In conjunction, all of these tactics work together to yield tangible, real-world results for your hotel. By targeting the right keywords, your website will earn targeted impressions, drive qualified traffic from searchers in different stages of travel, and generate revenue for the hotel.
Forecasting Quantifiable Success
Using your keyword research, industry trends, and your ADR, you can predict how much potential revenue your new site can generate. I’ll use the homepage of a fictional downtown Chicago property, who we’ll call the Vallejo Hotel, as an example.
Keyword research shows that, on average, the hotel generates 16,000 branded impressions per month and that its homepage can rank on the first SERP for roughly 84,000 non-branded hotel searches per month. Using these numbers and average industry conversion rates as our baseline we can predict that:
- We can earn clicks from 2% of these 100,000 searches, which equates to 2,000 organic sessions per month.
- Roughly three percent of these 2,000 searchers will ultimately reserve a room, which equates to 60 unique bookings.
- If the hotel typically sees an average length of stay of 1.8 nights, the content and keyword strategy for this page will yield 108 room nights per month.
- With an average ADR of $125.00, these 2,000 homepage sessions will generate an average of $13,500 in direct booking revenue each month.
Furthermore, as you build more content and drive more traffic to your site through your ongoing SEO campaign, you’ll be able to consitently and sustainably grow your revenue.

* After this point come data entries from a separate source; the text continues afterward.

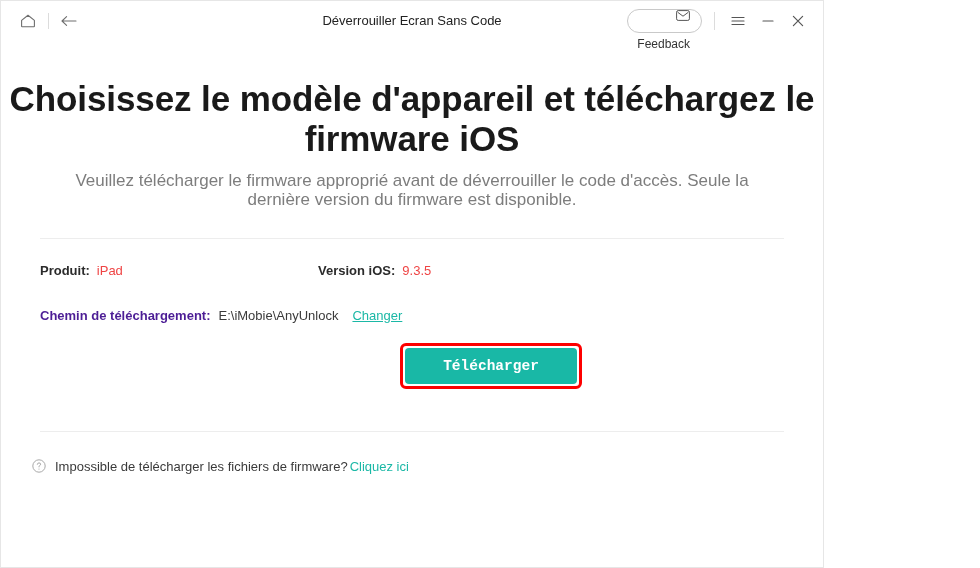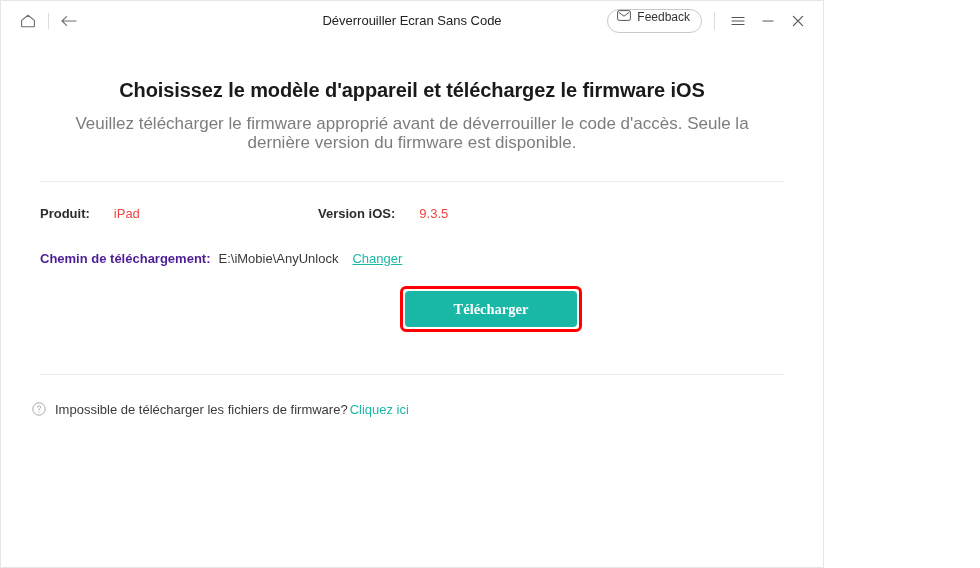--- a/index.html
+++ b/index.html
@@ -71,8 +71,8 @@
   }
   #feedback-button {
     display: flex;
-    align-items: flex-start;
-    gap: 6px;
+    align-items: flex-end;
+    gap: 16px;
     border: 1px solid #c9c9c9;
     border-radius: 13px;
     height: 22px;
@@ -82,6 +82,7 @@
     background: #ffffff;
     cursor: pointer;
     white-space: nowrap;
+    flex-direction: column;
   }
   .tb-div {
     width: 1px;

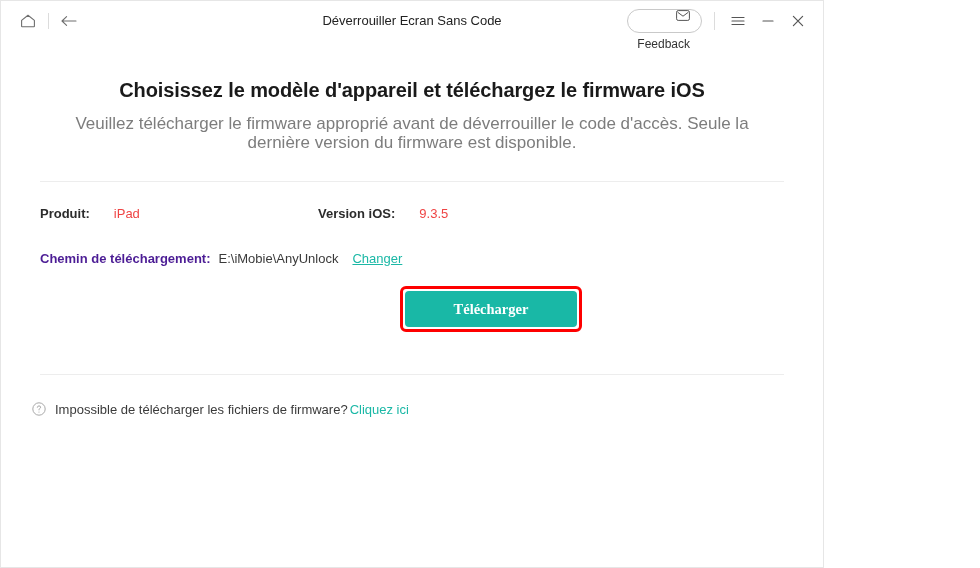--- a/index.html
+++ b/index.html
@@ -98,7 +98,7 @@
   #page-title {
     margin: 38px 0 0 0;
     text-align: center;
-    font-size: 20px;
+    font-size: 35px;
     font-weight: bold;
     color: #1a1a1a;
     letter-spacing: -0.1px;

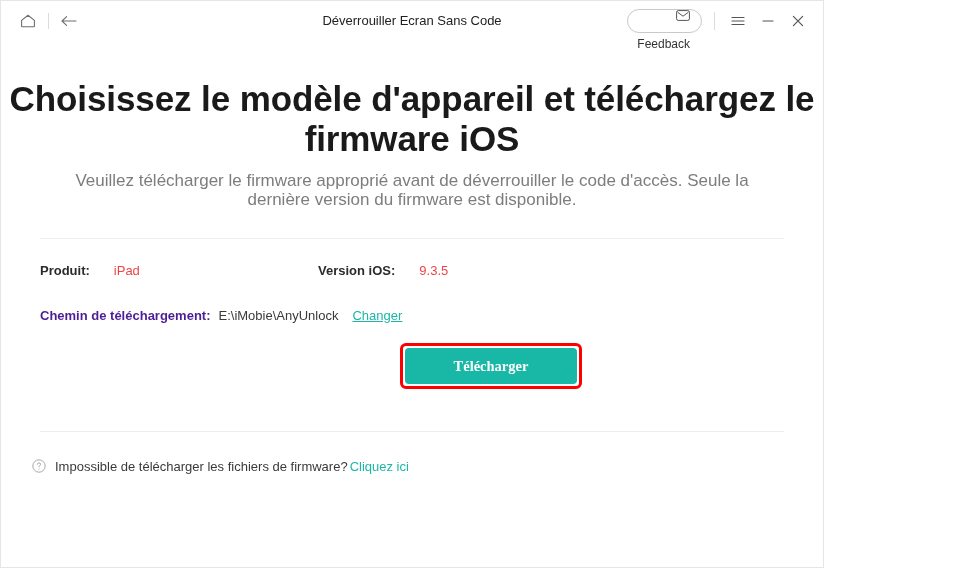--- a/index.html
+++ b/index.html
@@ -129,7 +129,7 @@
     font-size: 13px;
     color: #333333;
   }
-  .info-cell { display: flex; align-items: baseline; gap: 17px; }
+  .info-cell { display: flex; align-items: baseline; }
   .info-label { font-weight: bold; color: #2b2b2b; }
   .info-value { margin-left: 7px; color: #ef4444; }
   #info-cell-product { width: 278px; }

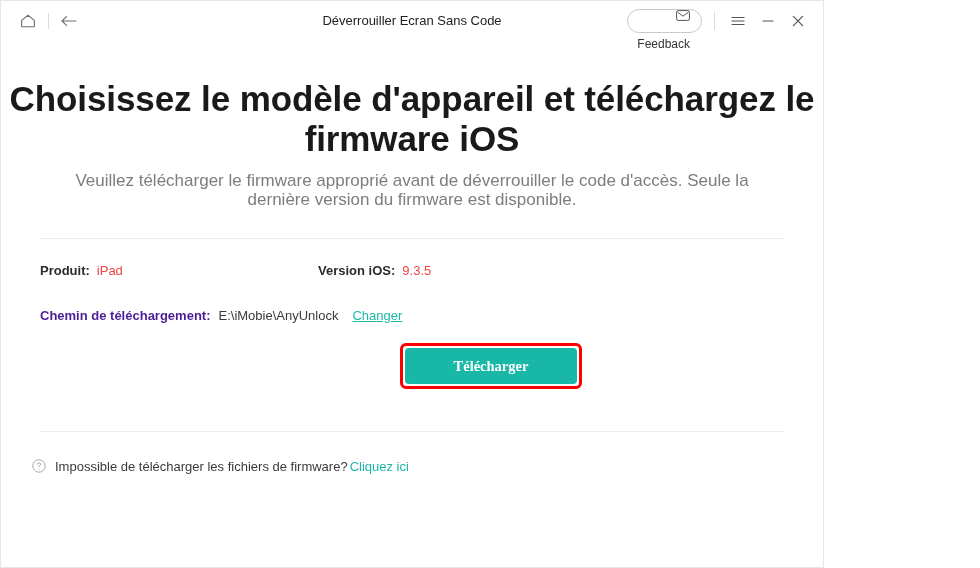--- a/index.html
+++ b/index.html
@@ -181,7 +181,7 @@
     color: #ffffff;
     font-size: 14.5px;
     font-weight: bold;
-    font-family: Liberation Serif, serif;
+    font-family: Liberation Mono, monospace;
     cursor: pointer;
   }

But first, you need to set your website for success from the start. To ensure your shiny new website drives qualified traffic, generates scalable revenue, and lives up to its full potential, you must first make some strategic SEO decisions and start crafting effective conversion funnels at the very start of the site build process. As you start planning out your awesome new website, make it a point to:
- Target searchers in different stages of travel as you determine which awareness, consideration, and action pages will exist on your site to create website’s conversion funnel.
- Create an intuitive, clearly labeled navigation structure that complements the goals of your hotel’s conversion funnels.
- Create search engine optimized content pages that target multiple keywords, create a great user experience, and play dedicated roles in your website’s sales funnel.
- Build a strategic internal linking structure moving prospective guests down the sales funnel to your high-converting action pages.
In short, when you build your website to attract qualified visitors, deliver thoughtfully-created content, and form a seamless sales funnel, your website will perform well in search and act as a fine-tuned digital marketing machine.